Se existirem ali fontes hidrotermais semelhantes às da Terra, então a descoberta de vida não apenas microbiana, mas também de animais maiores a viver dentro da rocha junto dessas fontes, alarga substancialmente o que se considera possível. Mostra que organismos podem sobreviver com pouquíssima luz - ou nenhuma - desde que exista energia química disponível, inclusive em cavidades isoladas sob uma crosta.
A missão NASA Europa Clipper, a caminho desta lua, pretende procurar indícios de actividade que possam apontar para ambientes deste tipo no subsolo. Quanto melhor se compreendem os processos no fundo do oceano terrestre, mais rigorosa se torna a interpretação de possíveis “assinaturas” de vida extraterrestre.
Fonte hidrotermal, crosta oceânica, larva - o que significam estes termos?
À volta desta investigação surgem conceitos técnicos pouco comuns no dia a dia. Três deles são especialmente importantes.

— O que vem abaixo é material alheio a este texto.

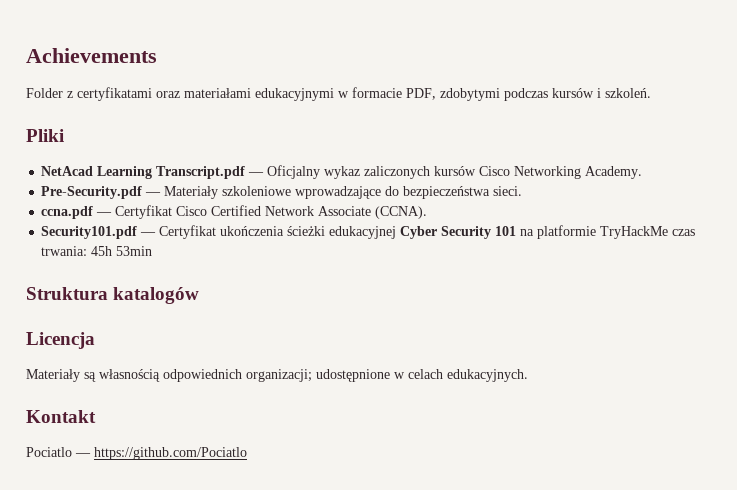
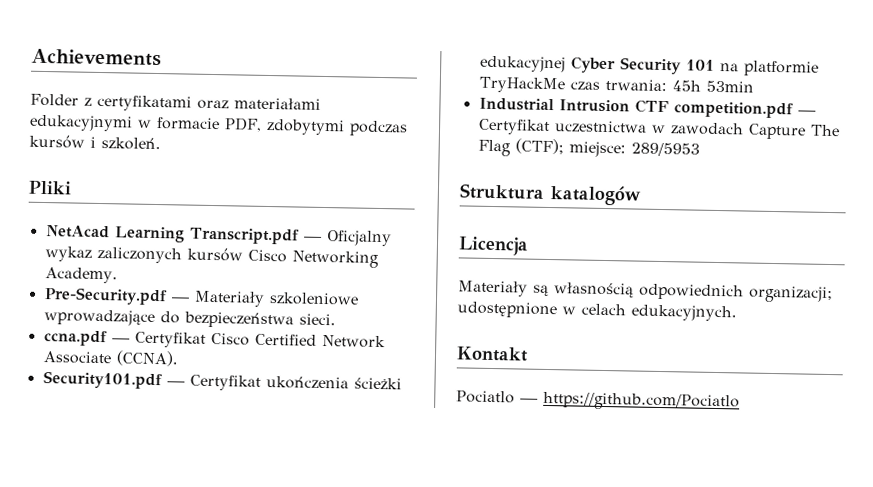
+ Industrial Intrusion CTF competition.pdf — Certyfikat uczestnictwa w zawodach Capture The Flag (CTF); miejsce: 289/5953

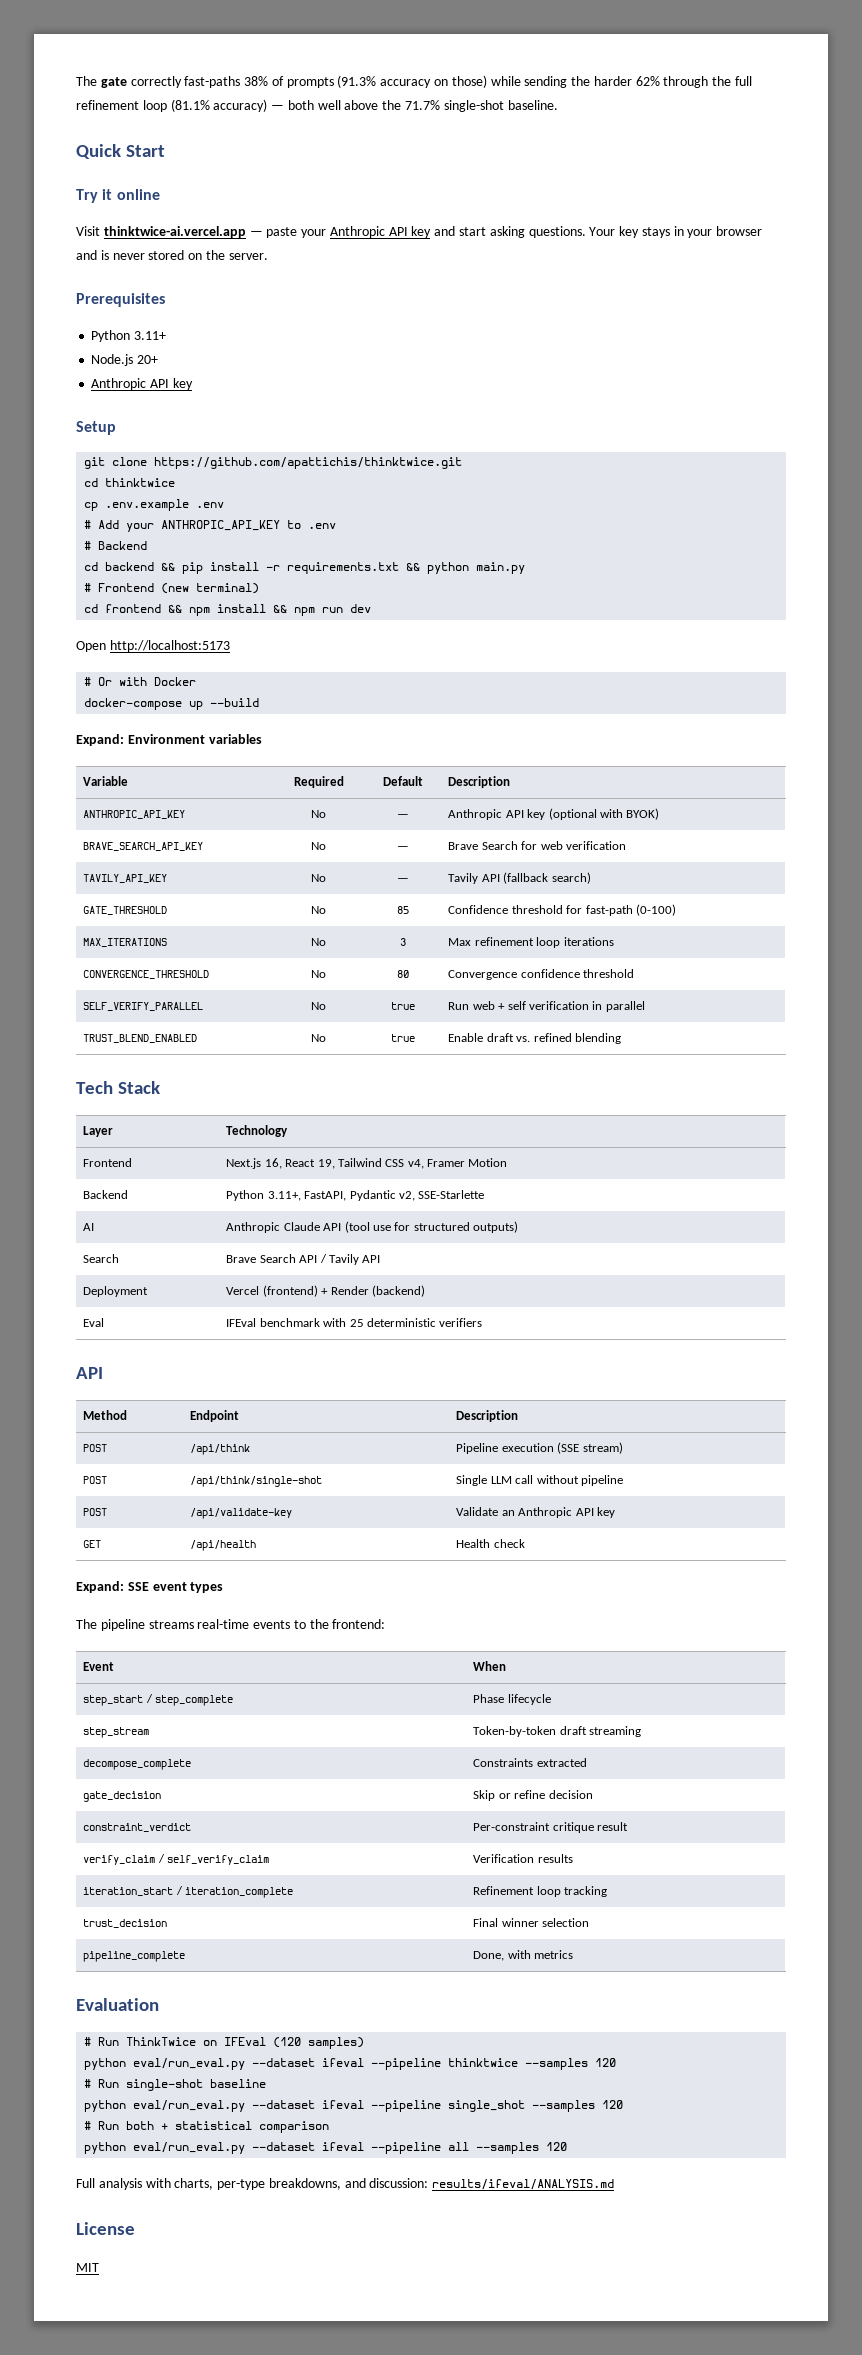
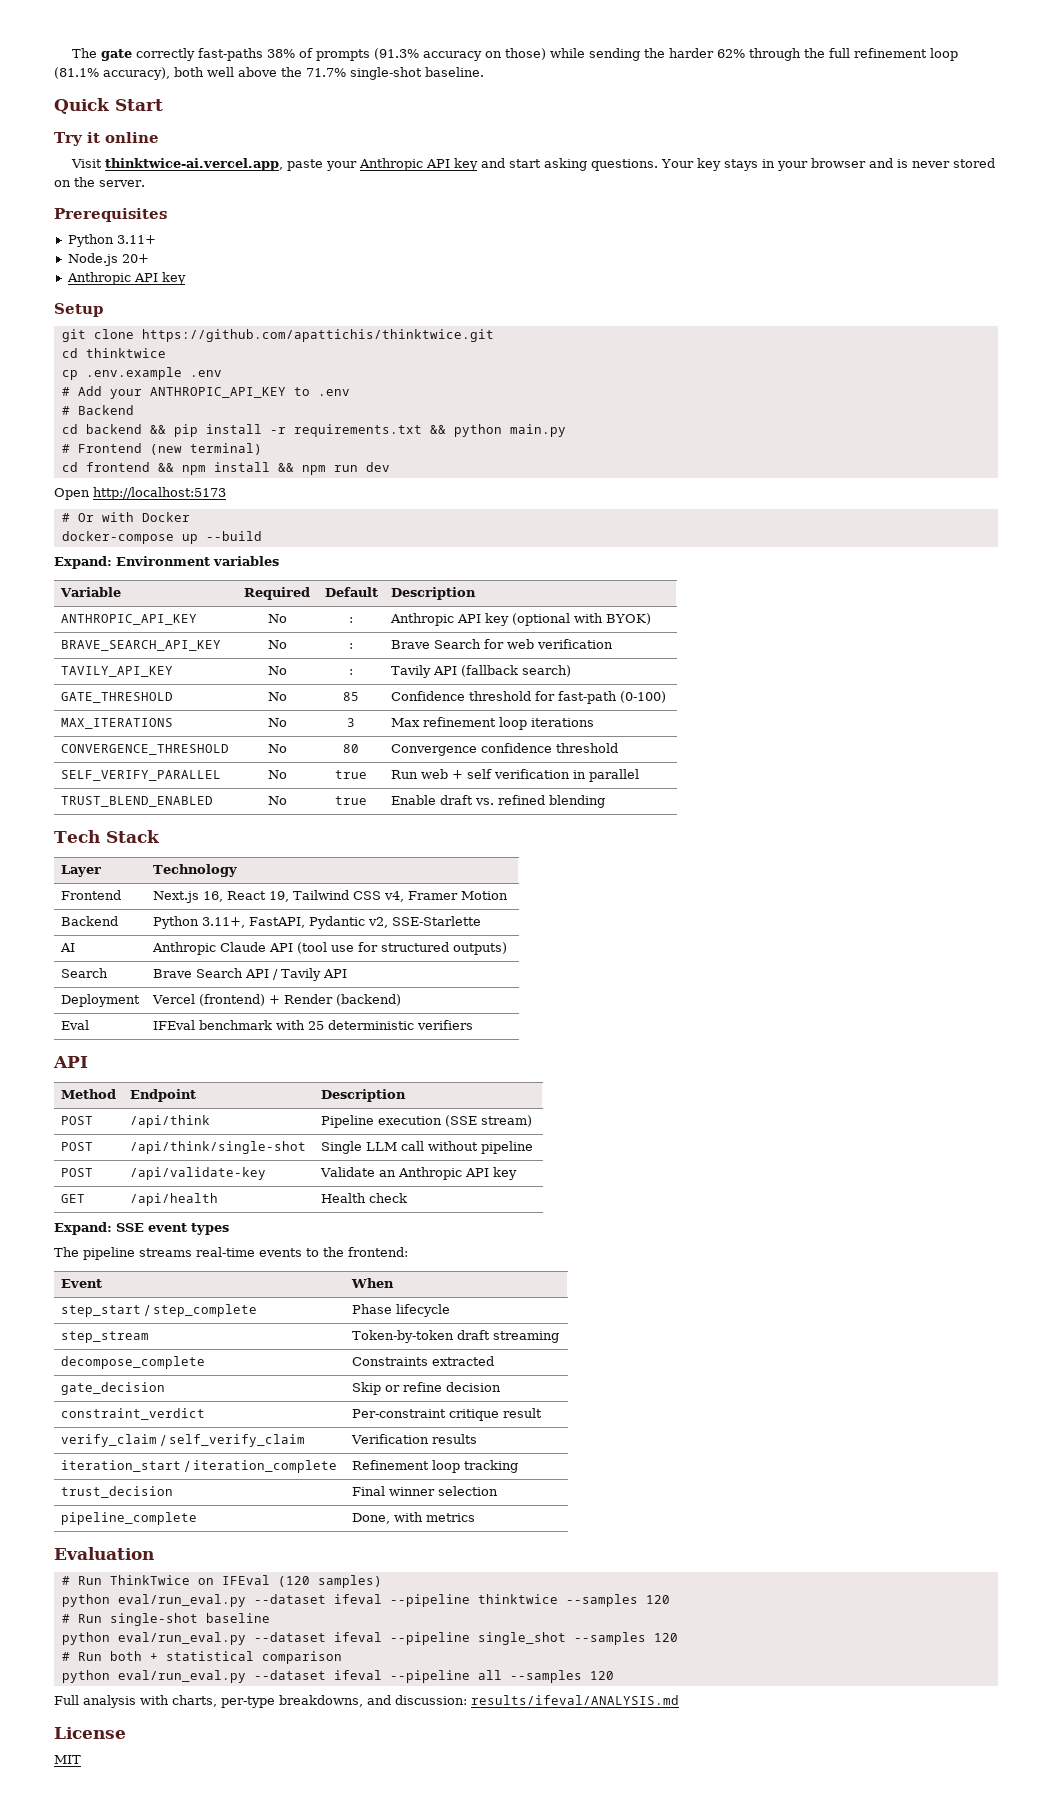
- The gate correctly fast-paths 38% of prompts (91.3% accuracy on those) while sending the harder 62% through the full refinement loop (81.1% accuracy) — both well above the 71.7% single-shot baseline.
+ The gate correctly fast-paths 38% of prompts (91.3% accuracy on those) while sending the harder 62% through the full refinement loop (81.1% accuracy), both well above the 71.7% single-shot baseline.
- Visit thinktwice-ai.vercel.app — paste your Anthropic API key and start asking questions.
+ Visit thinktwice-ai.vercel.app, paste your Anthropic API key and start asking questions.
- ANTHROPIC_API_KEY | No | — | Anthropic API key (optional with BYOK)
+ ANTHROPIC_API_KEY | No | : | Anthropic API key (optional with BYOK)
- BRAVE_SEARCH_API_KEY | No | — | Brave Search for web verification
+ BRAVE_SEARCH_API_KEY | No | : | Brave Search for web verification
- TAVILY_API_KEY | No | — | Tavily API (fallback search)
+ TAVILY_API_KEY | No | : | Tavily API (fallback search)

O que é uma fonte hidrotermal?
Em muitos locais sob o fundo do mar, magma quente sobe a partir do interior da Terra. A água do mar infiltra-se por fendas na rocha, aquece, dissolve metais e minerais e regressa ao exterior sob a forma de jactos quentes. Ao arrefecer na água fria das profundezas, os minerais precipitam e constroem as chaminés negras ou claras típicas. Em torno destes “fumadores” formam-se comunidades densas de seres vivos.
O que significa crosta oceânica?
A crosta oceânica é a camada rochosa relativamente fina, mas maciça, que constitui o fundo dos oceanos. É feita sobretudo de basalto e forma-se nas dorsais meso-oceânicas, onde material do interior da Terra cria continuamente nova crosta. Esta rocha contém uma rede de fissuras e cavidades por onde a água circula, impulsionando reacções químicas.

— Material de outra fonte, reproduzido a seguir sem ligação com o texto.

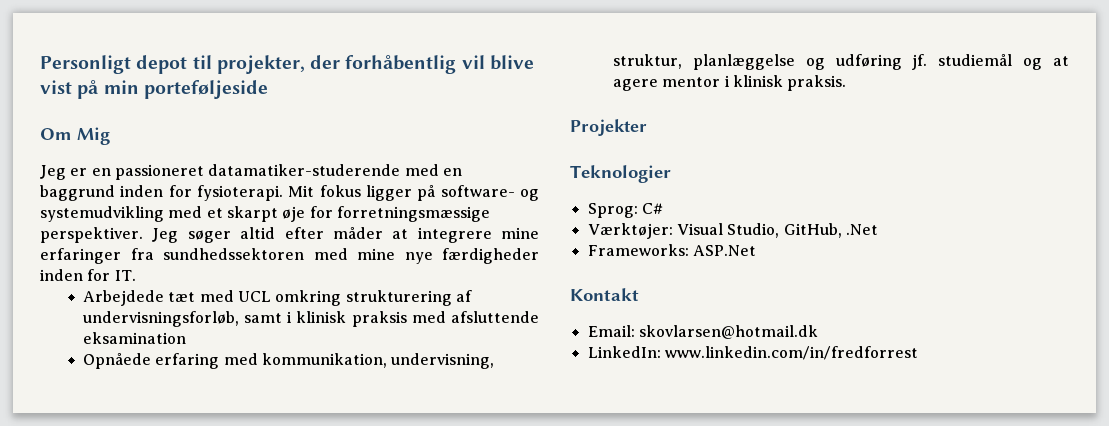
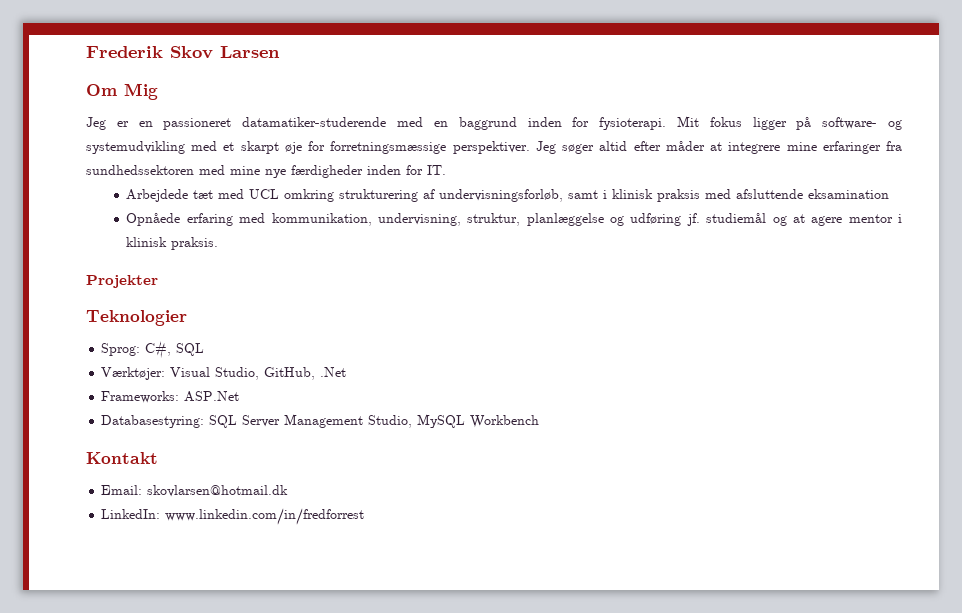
- Personligt depot til projekter, der forhåbentlig vil blive vist på min porteføljeside
+ Frederik Skov Larsen
- Sprog: C#
+ Sprog: C#, SQL
+ Databasestyring: SQL Server Management Studio, MySQL Workbench

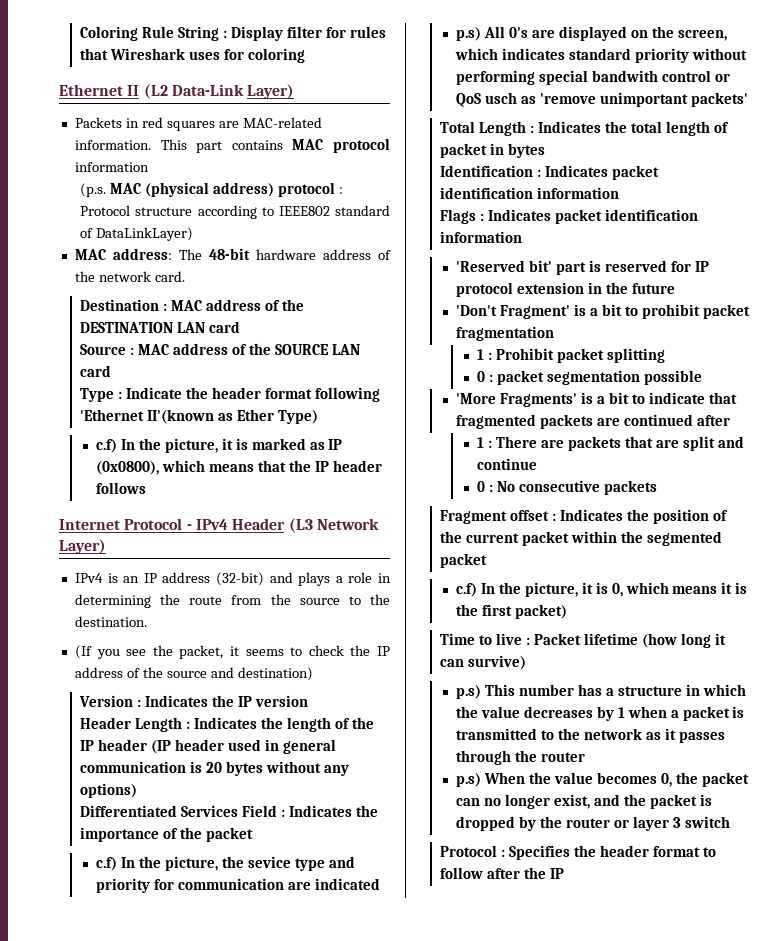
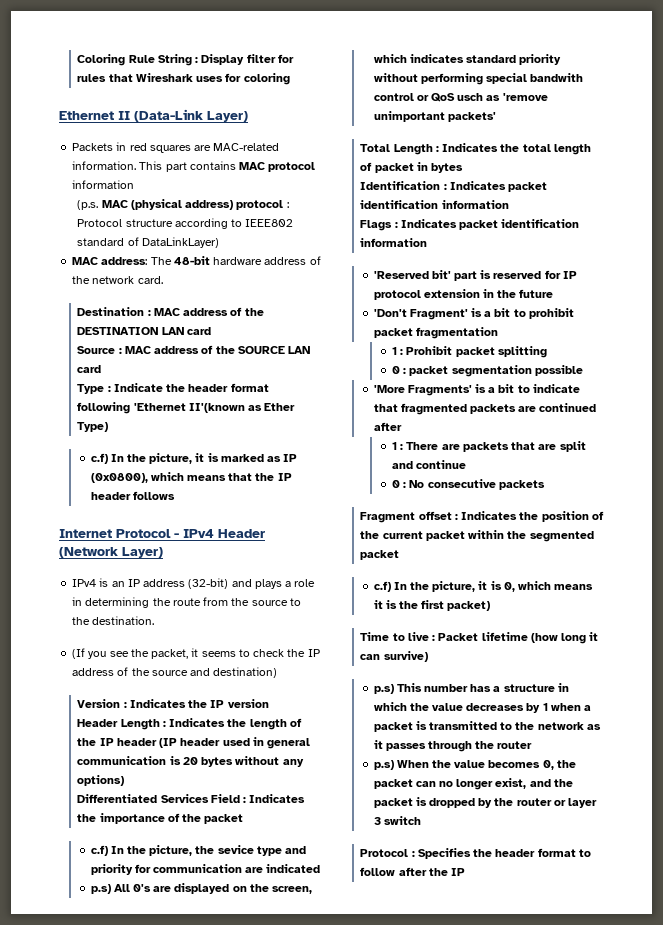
- Ethernet II (L2 Data-Link Layer)
+ Ethernet II (Data-Link Layer)
- Internet Protocol - IPv4 Header (L3 Network Layer)
+ Internet Protocol - IPv4 Header (Network Layer)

Como funcionam as larvas no mar?
Muitos organismos marinhos têm um ciclo de vida em duas fases. Dos ovos emergem larvas minúsculas, frequentemente muito diferentes dos adultos. Essas larvas viajam com as correntes e conseguem percorrer grandes distâncias. Só mais tarde se fixam, metamorfoseiam e adquirem a forma definitiva. No caso dos vermes de profundidade, essa fase larvar parece usar a circulação subterrânea de água como um verdadeiro “sistema de transporte” para colonizar novos habitats.
Porque olhar para baixo do fundo do mar se tornou ainda mais importante
Os resultados recentes deixam claro que o oceano profundo não é um pano de fundo silencioso e inerte. Trata-se de um sistema activo e interligado, onde energia e matéria circulam entre a água, o fundo e o subsolo. Assim, qualquer perturbação - seja por aquecimento global, acidificação ou mineração - não afecta apenas um ponto, mas sim uma rede inteira.
Para a ciência, isto implica uma mudança prática: futuras campanhas devem integrar melhor o subsolo nas perguntas e nos métodos. Carotes de perfuração, medições sísmicas e amostragens dirigidas a fendas na rocha são essenciais para estimar a verdadeira dimensão destes habitats ocultos. Em paralelo, decisores políticos precisam de evidência robusta para negociar áreas de protecção e direitos de utilização no mar profundo.
Hoje, quem observa imagens de vermes tubícolas com metros de comprimento na escuridão total não está apenas a olhar para uma paisagem estranha. Está a ver um sistema que reorganiza o nosso entendimento sobre a vida, sobre recursos minerais e até sobre a possibilidade de mundos habitados para lá da Terra - um sistema que só agora começamos a entreabrir.